Spoiler alert! so back out now if you don't wanna know what goes on.  The movie really only drew me in with Malone's character, and once it was revealed that she and her friends were performing arcane rituals for the usual vague promises of fame power.  It does come outta nowhere though, and if it had been hinted at more, this might have been a more interesting ride.  They don't even hint at the EXISTENCE of such dark rituals, until the very end of the movie and it's happening.  It's a swerve out of nowhere, that feels like just a way to throw a curveball at the audience and confuse them.  It still kinda works as is, but when the best, most engaging stuff in the movie comes in the final moments, it's a bit of a let down.

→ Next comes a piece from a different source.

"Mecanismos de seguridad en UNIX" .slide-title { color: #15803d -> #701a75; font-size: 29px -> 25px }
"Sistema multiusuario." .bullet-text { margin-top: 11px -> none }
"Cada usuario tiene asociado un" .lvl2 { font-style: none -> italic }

Neon Demon is visually stunning, and a treat to look at, but filled with a story that has no interest to me.  I can't even say it's all style over substance, although that plays into it.  The symbolism is there, the allegory, the dreamlike imagery actually does back up the story being told; like as Jesse becomes more and more vain and full of herself, she slips into a dreamlike sequence where she's kissing several versions of herself, showing how much she's falling down that road.  If you enjoy this movie, more power to ya, but I'm gonna go watch The Mind's Eye...because this is apparently the week for me watching movies that are only aware of two colours!

It's not a bad movie, but it's just not the movie for me.